まるで荷物のように抱え上げられると、梱包材の詰められた大きな段ボールの中へと押し込められてしまう。
「一応、生モノだから天地無用で丁寧に扱ってね」
荷物を受け取りに来た配送業者の制服を着こんだ男性によって、段ボールは台車に載せられるとゴロゴロと運ばれていった。
そうして手伝いの男たちも引き払うと、入れ替わりで退室していた打ち合わせしていた男性が戻ってくる。
「ご協力、ありがとうございました」
「いえいえ、専務の大変恐縮しておりました。まさか鴨池が紀里谷議員を……」
「おっと、それ以上はダメですよ。あの方は心不全で亡くなられたのですから」
「は、はい。そうでした。彼女は当面は海外支社に転勤ということで、こちらは処理させていただきます」
冷や汗をかきながら頻繁に頭を下げてくる彼は編成局長として、それなりの権限を持っている人物だった。
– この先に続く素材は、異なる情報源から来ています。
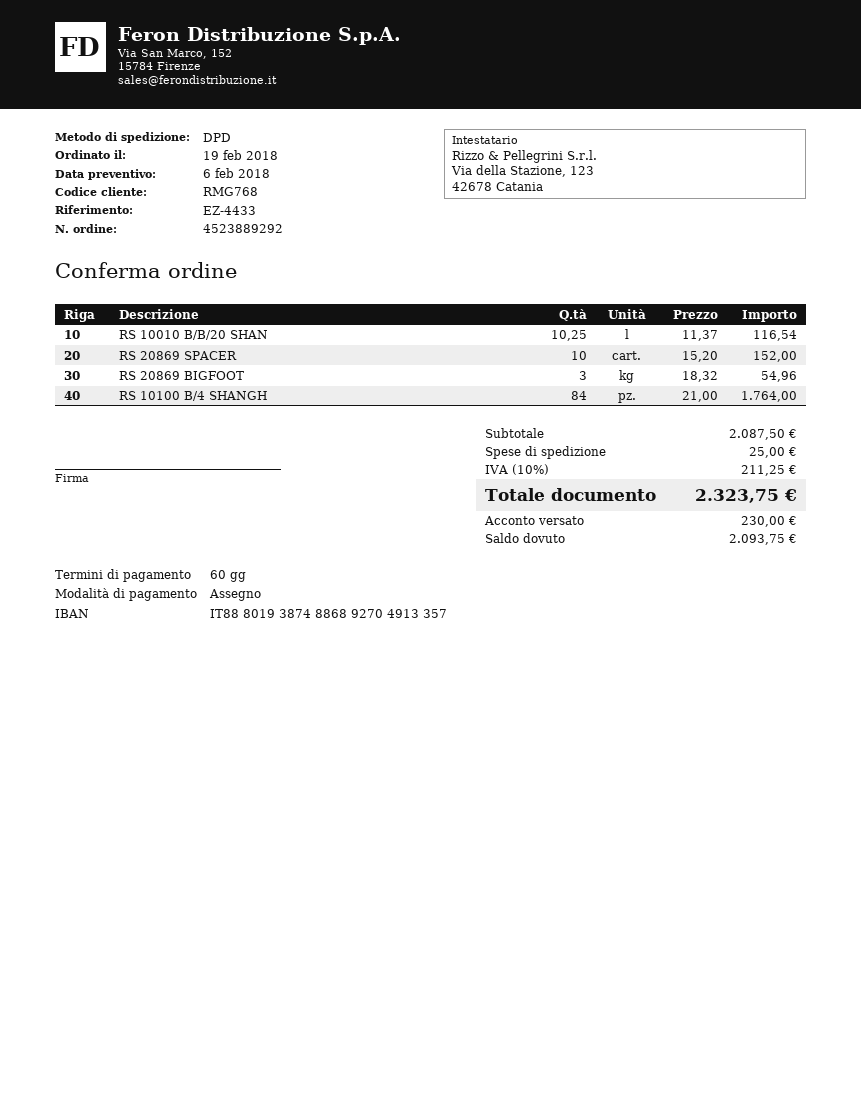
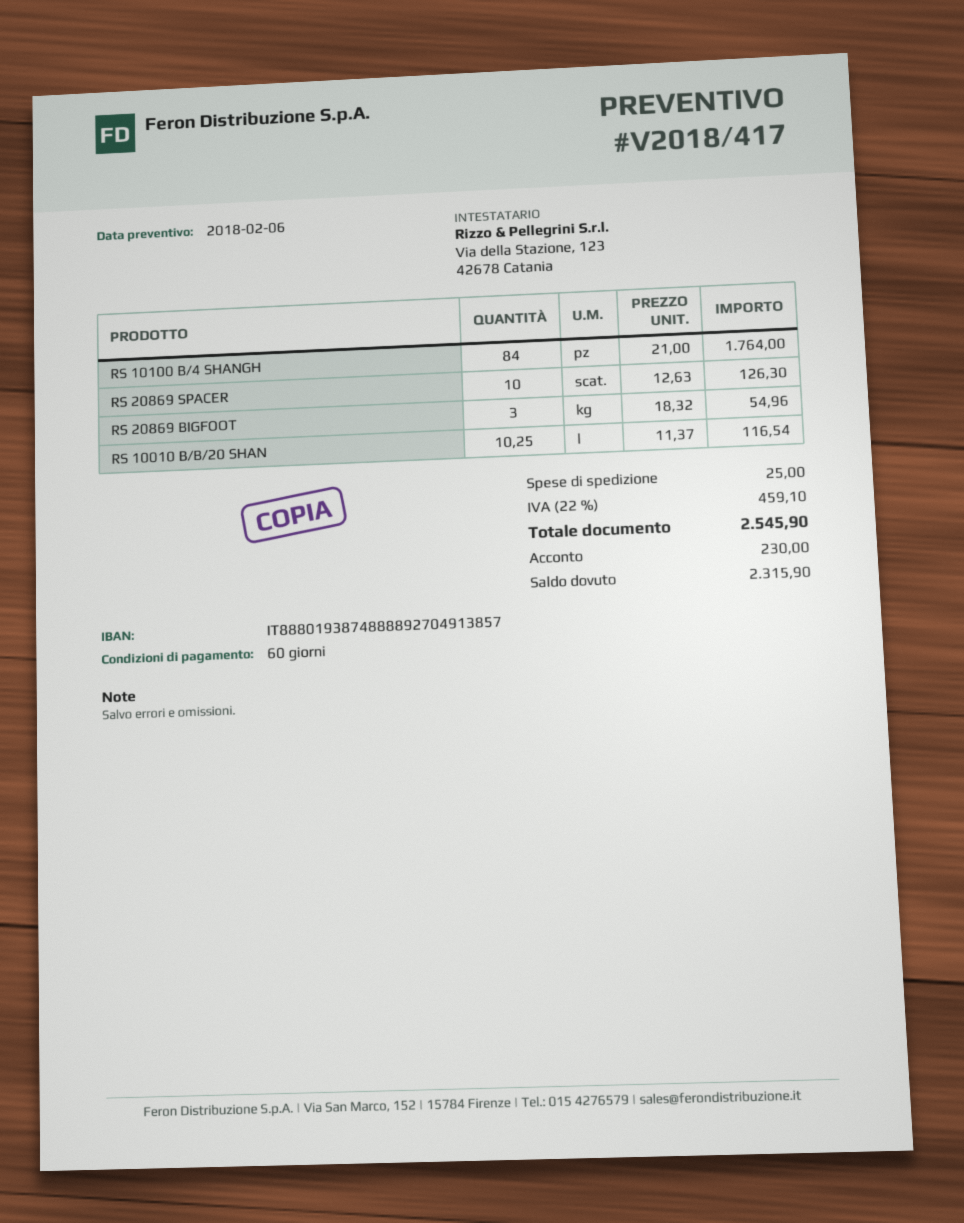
bank account: IT8880193874886892704913357 -> IT8880193874888892704913857
RS 20869 SPACER: 10 x 15.20 = 152.00 -> 10 x 12.63 = 126.30
tax: 10% = 211.25 -> 22% = 459.10
total: 2323.75 -> 2545.90
balance: 2093.75 -> 2315.90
そんな彼に私はやさしく微笑みかけるとハンカチを差し出す。
「この件はこれで終わりにしましょう。今度、改めて接待させていただきますね、新しいサービスを考えているのでご意見をお聞かせくださると助かります」
「は、はい、よろこんでッ」
小まめな接待は営業を円滑にするめるには必要な行為だった。
相手の好みをリサーチして、いかにサプライズを用意するか腕の見せ所だけど、暮れに向けて酒量が徐々に増えていくのが悩みどころだった。
「さて、残りのひとりは今は海外か……」
瀬里奈の対処が優先のために、海外で撮影中である女優に関してはひとまず保留にすることにした。
回収の目途がたった三人の処置を決めるために、私はその場を後にするのだった。